Bonsoir,
Puisqu'une fois encore les blanchisseurs d'attentistes de l'armée d'armistice cherchent à réviser l'histoire de manière à y réintégrer leurs préférés en créant des amalgames de dates, de lieux et de théâtre d'opérations, injuriant par de continuelles insinuations la mémoire des survivants de la France Libre, je me suis dit qu'il était peut-être utile de réactiver le fil consacré à l'excellente étude de Jean-Louis Crémieux-Brilhac.
Pour répondre à ceux qui prétendent aussi que l'état d'acteur-témoin ne garantit pas assez la distance historienne suffisante - je n'emploie jamais le mot "objectivité" en Histoire - j'ai relevé cette réflexion de Crémieux-Brilhac dans son introduction :
"L'entreprise comportait des risques. Je ne les ignore pas. Pierre Nora les avait énoncés lors des rencontres internationales de 1990 sur "De Gaulle en son siècle". Quand les faits ont pour héros un grand homme qu'entoure une aura mystique, le partage entre mémoire et histoire est difficile à gérer. Il l'est plus que pour tout autre dans le cas de De Gaulle, qui a idéalisé au jour le jour, puis synthétisé dans ses "Mémoires" une histoire mythique de la France Libre que la postérité a avalisée. (...) Mais, n'en déplaise à Nora, l'historien témoin a un avantage sur le pur manieur d'archives : le fait d'avoir vécu cette histoire et d'en avoir connu les acteurs lui donne une sensibilité particulière à ce que dissimule l'événementiel, en même temps que le souvenir irremplaçable de la tonalité des choses.

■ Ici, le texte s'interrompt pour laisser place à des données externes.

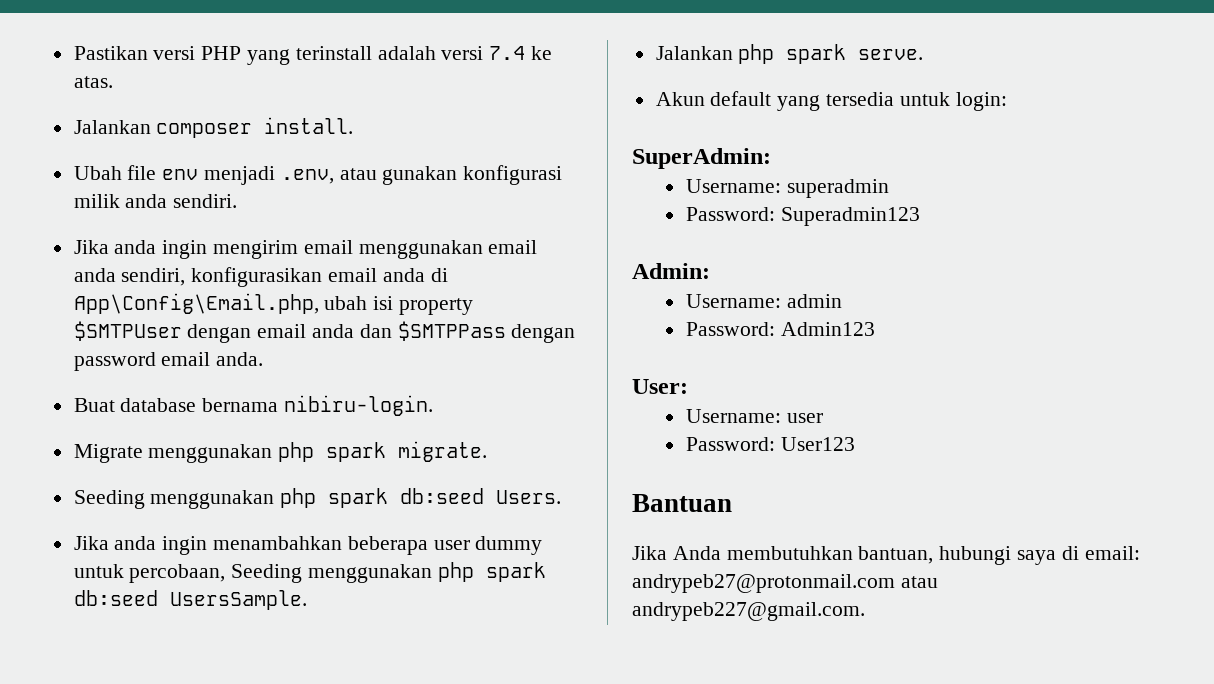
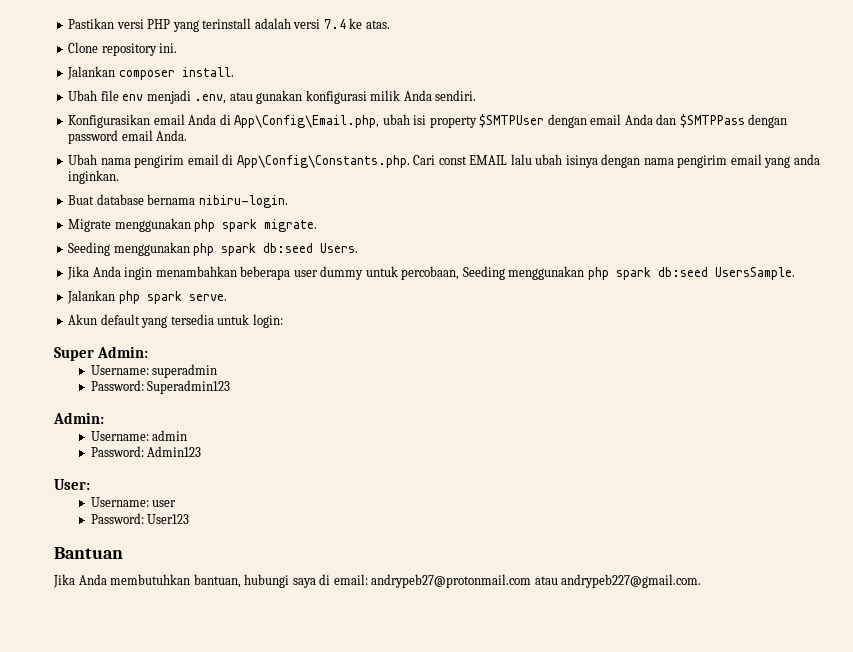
(113, 82) none -> [68,42,178,56] // Clone repository ini.
[125,194,168,208] anda -> [403,90,432,101] Anda
[73,240,538,259] [73,267,425,287] Jika anda ingin mengirim email menggunakan email anda sendiri, konfigurasikan email anda -> [68,114,217,128] Konfigurasikan email Anda
[312,324,355,338] anda -> [624,114,653,125] Anda
[216,352,264,366] anda. -> [156,130,188,141] [68,154,820,168] [68,170,120,184] Anda. // Ubah nama pengirim email di App\Config\Constants.php. Cari const EMAIL lalu ubah isinya dengan nama pengirim email yang anda inginkan.
[114,536,157,550] anda -> [92,266,121,277] Anda
[632,148,771,169] SuperAdmin: -> [54,346,149,361] Super Admin:

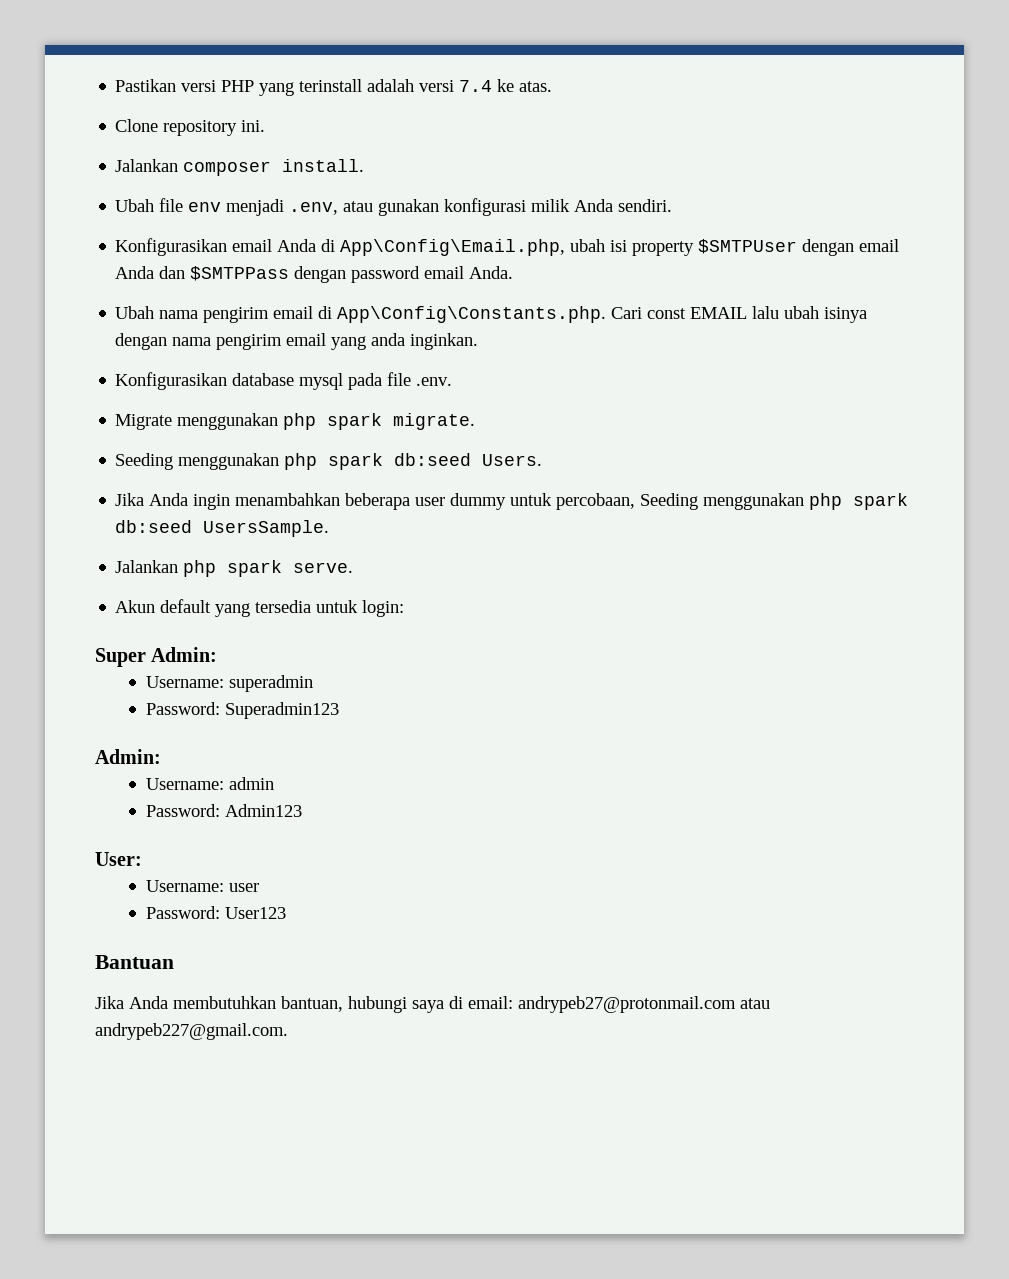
[68,194,288,208] Buat database bernama nibiru-login. -> [115,372,453,390] Konfigurasikan database mysql pada file .env.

Cela étant, je me suis imposé de "rétablir cette distance critique qui est la règle d'or de l'historien".
L'auteur termine son introduction par ces mots :
"L'histoire revisitée de la France Libre aide à coprendre les soubresauts ultérieurs de la décolonisation.
Loin d'être une simple parenthèse dans notre histoire, elle préfigure comme en filigrane en outre, à travers l'union nationale proviosirement reconstituée, les conflits politiques intenses des vingt ou vingt-cinq années suivantes : aussi bien la crise de régime que l'opposition et la compétition entre le gaullisme politique et un parti communiste dont nous découvrons qu'il n'a cessé, pendant toute la guerre, d'être piloté par Moscou.
Elle conduit enfin à s'interroger sur le pouvoir de l'utopie rationnelle en histoire. La France Libre était-elle vraiment "la France", comme l'affirmait hardiment de Gaulle ? Comment et quand les Français de l'"intérieur" se sont-ils reconnus en elle ? Les deux questions n'ont pas perdu de leur actualité.
Voilà la pensée d'une honnête homme qui est aussi l'un des chercheurs parmi les plus honnêtes de la France Libre. Il nous démontre que l'on peut avoir été l'un de ces hommes "qui ont vu des étoiles en plein midi" (Lacouture, "De Gaulle"), l'un de ceux qui crurent en quelque chose à l'été 1940, tout en étant capable de prendre la nécessaire distance historienne pour l'analyser lucidement un demi-siècle plus tard. Cela pour répondre à des cuistres qui récemment encore se croyaient spirituels en se moquant des passionnés d'Histoire qui croient encore en quelque chose.